Immédiatement après cette affirmation sur le télétravail, les dispositions réglementaires mobilisées par la CAA lui permettent d’expliquer la répartition des compétences entre les organes d’une collectivité locale souhaitant mettre en œuvre le télétravail en son sein.
Ainsi, sous le contrôle du juge de l’excès de pouvoir, l’assemblée délibérante peut alors organiser le télétravail « selon la nature et les conditions d’exercice des activités et missions » que la collectivité locale exerce. Cependant, cette même délibération ne peut pas prévoir « une introduction ou un refus du télétravail poste par poste au regard de l’intérêt du service, lequel au demeurant relève du pouvoir d'appréciation du chef de service qui l'exerce en statuant sur les demandes individuelles des agents ».

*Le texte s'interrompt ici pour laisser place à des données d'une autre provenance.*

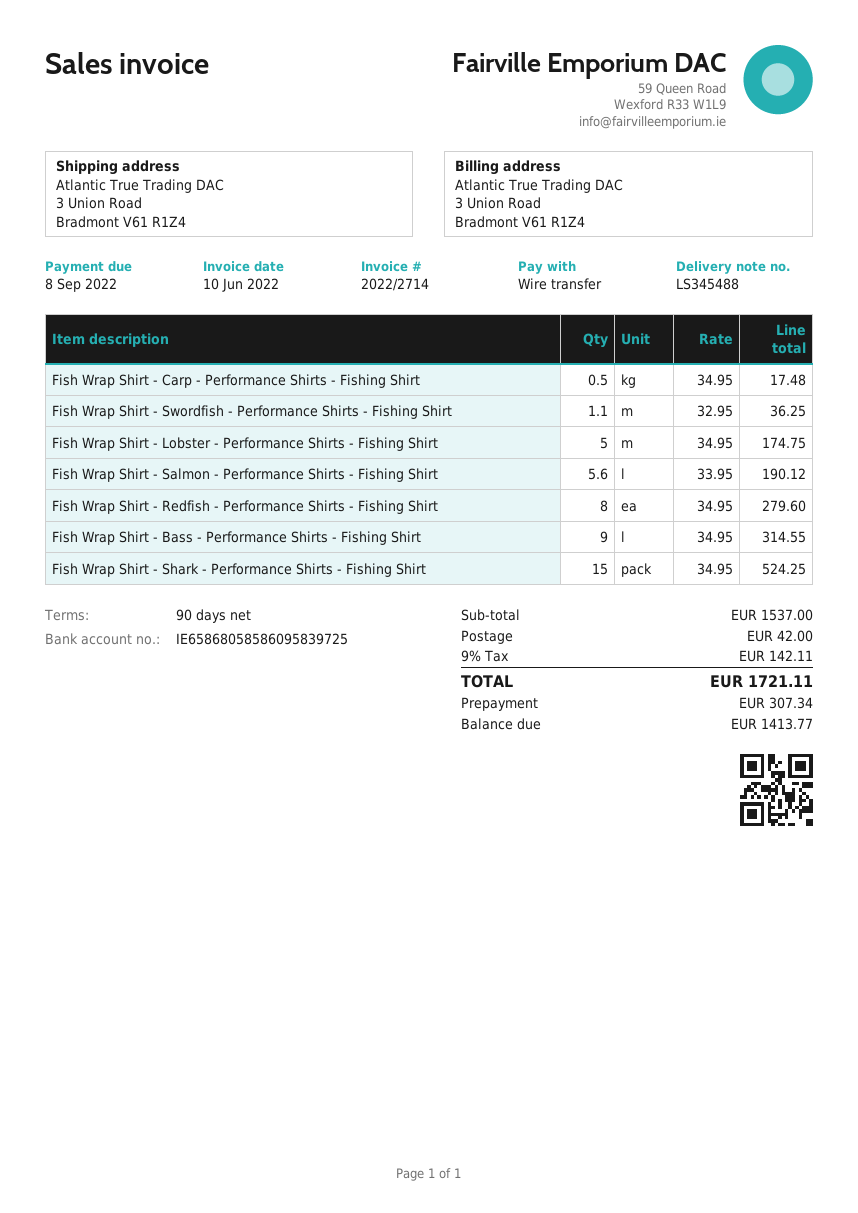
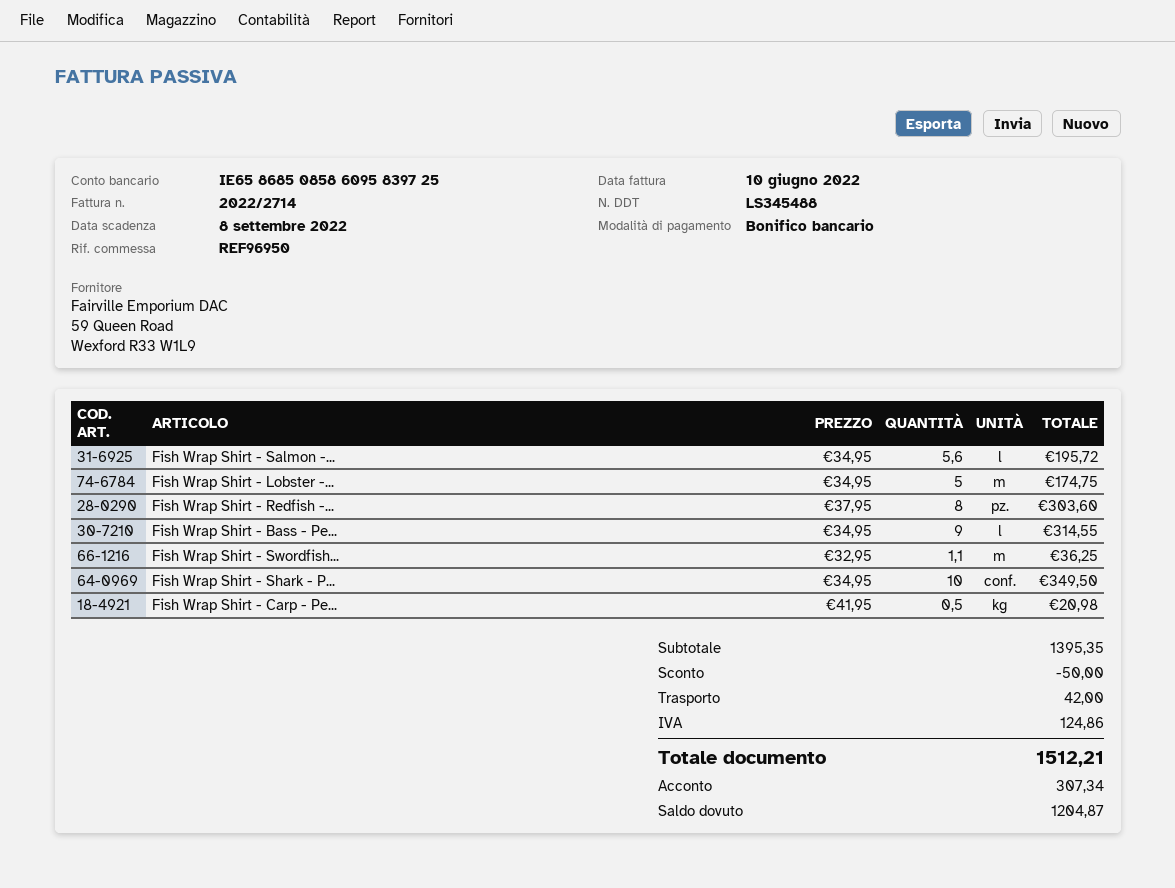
bank account: IE65868058586095839725 -> IE65868508586095839725
Fish Wrap Shirt - Carp - Performance Shirts - Fishing Shirt: 0.5 x 34.95 = 17.48 -> 0.5 x 41.95 = 20.98
Fish Wrap Shirt - Salmon - Performance Shirts - Fishing Shirt: 5.6 x 33.95 = 190.12 -> 5.6 x 34.95 = 195.72
Fish Wrap Shirt - Redfish - Performance Shirts - Fishing Shirt: 8 x 34.95 = 279.60 -> 8 x 37.95 = 303.60
Fish Wrap Shirt - Shark - Performance Shirts - Fishing Shirt: 15 x 34.95 = 524.25 -> 10 x 34.95 = 349.50
subtotal: 1537.00 -> 1395.35
discount: none -> 50.00
tax: 142.11 -> 124.86
total: 1721.11 -> 1512.21
balance: 1413.77 -> 1204.87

En revanche, le conseil communautaire de la communauté de communes en question ayant fondé son refus d'appliquer le télétravail sur une appréciation de l'intérêt du service, celui-ci a méconnu le champ d’examen qui lui est confié par le décret n° 02016-151 et « a ainsi excédé l'appréciation qu'il lui revenait de porter » en empiétant sur les pouvoirs propres du président.
En conclusion, si l’on se souvient que les collectivités territoriales et leurs établissements publics ont jusqu’au 31 décembre pour engager des négociations en vue de la conclusion d’un accord relatif au télétravail dans leurs services chaque organe délibérant qui ne l’a pas déjà fait devra donc être vigilant sur le contenu de sa délibération en instaurant le cadre général. Selon cette jurisprudence, chaque assemblée délibérante qui fera le choix d’ouvrir la possibilité à ses agents de télétravailler devra se limiter à fixer les activités et missions éligibles, ainsi que les critères qui permettront ensuite à l’exécutif d’apprécier, dans l’intérêt du service, chacune des demandes adressées par leurs agents.